## What the task requires:
Without altering a word, return the records below, but exclude the pictures.

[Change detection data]

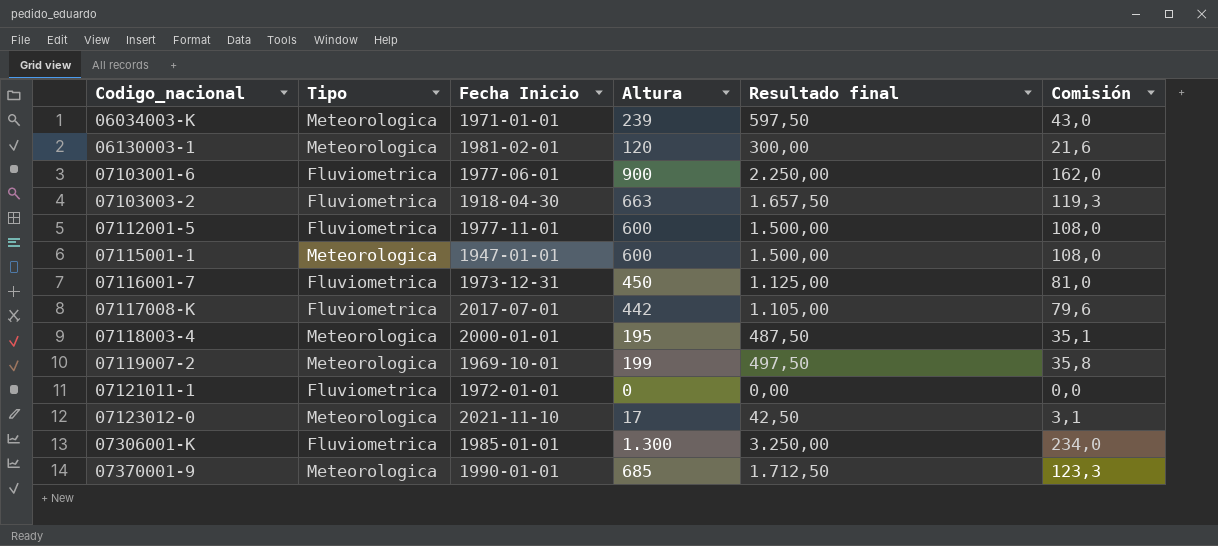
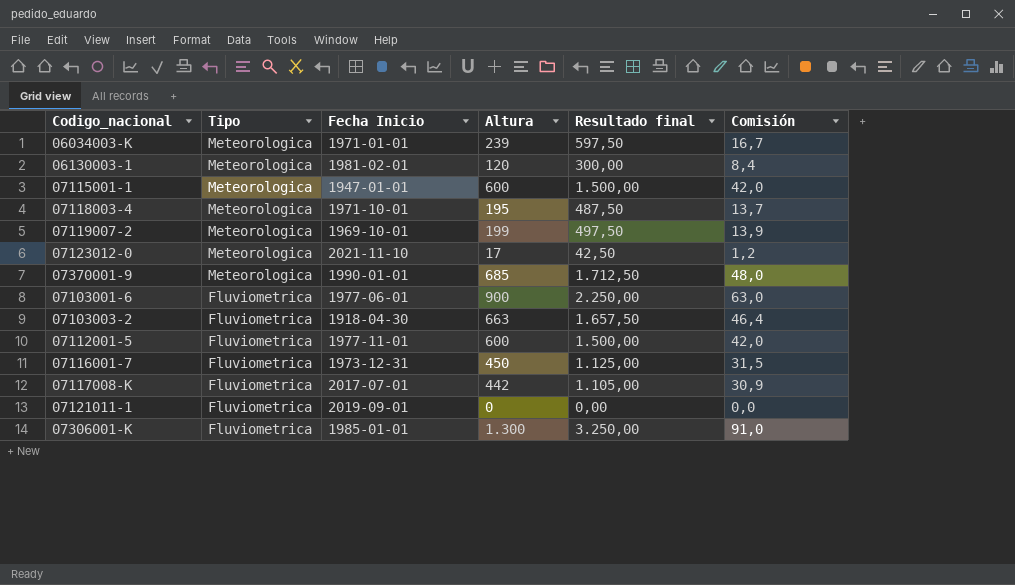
row order: Codigo_nacional ascending -> Tipo descending
column Comisión | formula: [Altura] * 0,18 -> [Altura] * 0,07
07118003-4 | Fecha Inicio: 2000-01-01 -> 1971-10-01
07121011-1 | Fecha Inicio: 1972-01-01 -> 2019-09-01

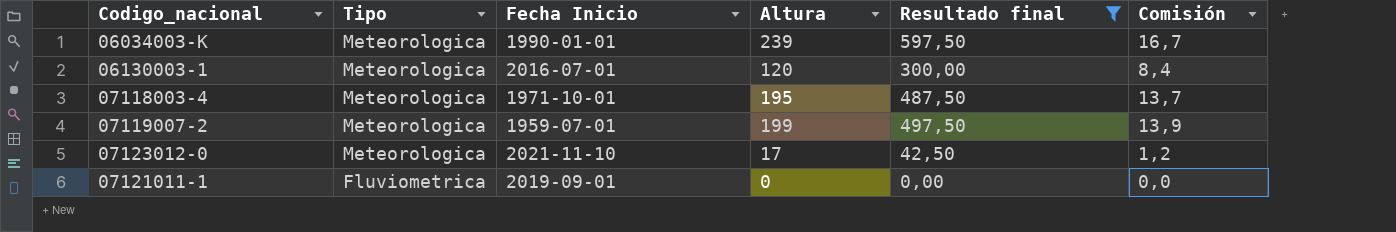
filter: none -> Resultado final <= 597,50
06034003-K | Fecha Inicio: 1971-01-01 -> 1990-01-01
06130003-1 | Fecha Inicio: 1981-02-01 -> 2016-07-01
07119007-2 | Fecha Inicio: 1969-10-01 -> 1959-07-01

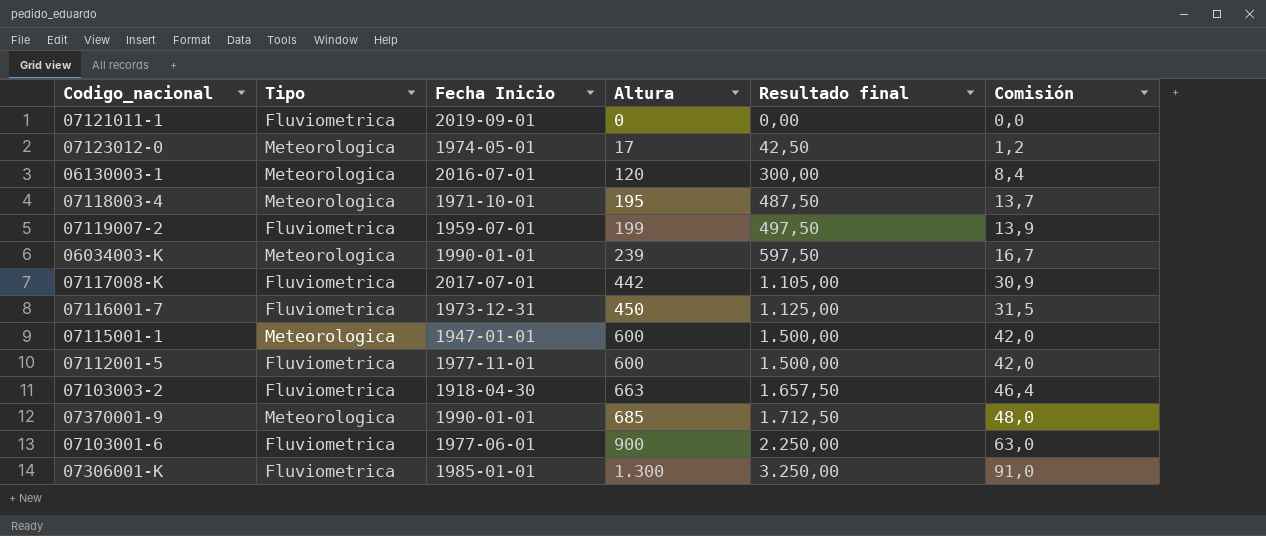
filter: Resultado final <= 597,50 -> none
row order: Tipo descending -> Altura ascending
07123012-0 | Fecha Inicio: 2021-11-10 -> 1974-05-01
07119007-2 | Tipo: Meteorologica -> Fluviometrica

## Output for this task:
row order: Codigo_nacional ascending -> Tipo descending
column Comisión | formula: [Altura] * 0,18 -> [Altura] * 0,07
07118003-4 | Fecha Inicio: 2000-01-01 -> 1971-10-01
07121011-1 | Fecha Inicio: 1972-01-01 -> 2019-09-01

filter: none -> Resultado final <= 597,50
06034003-K | Fecha Inicio: 1971-01-01 -> 1990-01-01
06130003-1 | Fecha Inicio: 1981-02-01 -> 2016-07-01
07119007-2 | Fecha Inicio: 1969-10-01 -> 1959-07-01

filter: Resultado final <= 597,50 -> none
row order: Tipo descending -> Altura ascending
07123012-0 | Fecha Inicio: 2021-11-10 -> 1974-05-01
07119007-2 | Tipo: Meteorologica -> Fluviometrica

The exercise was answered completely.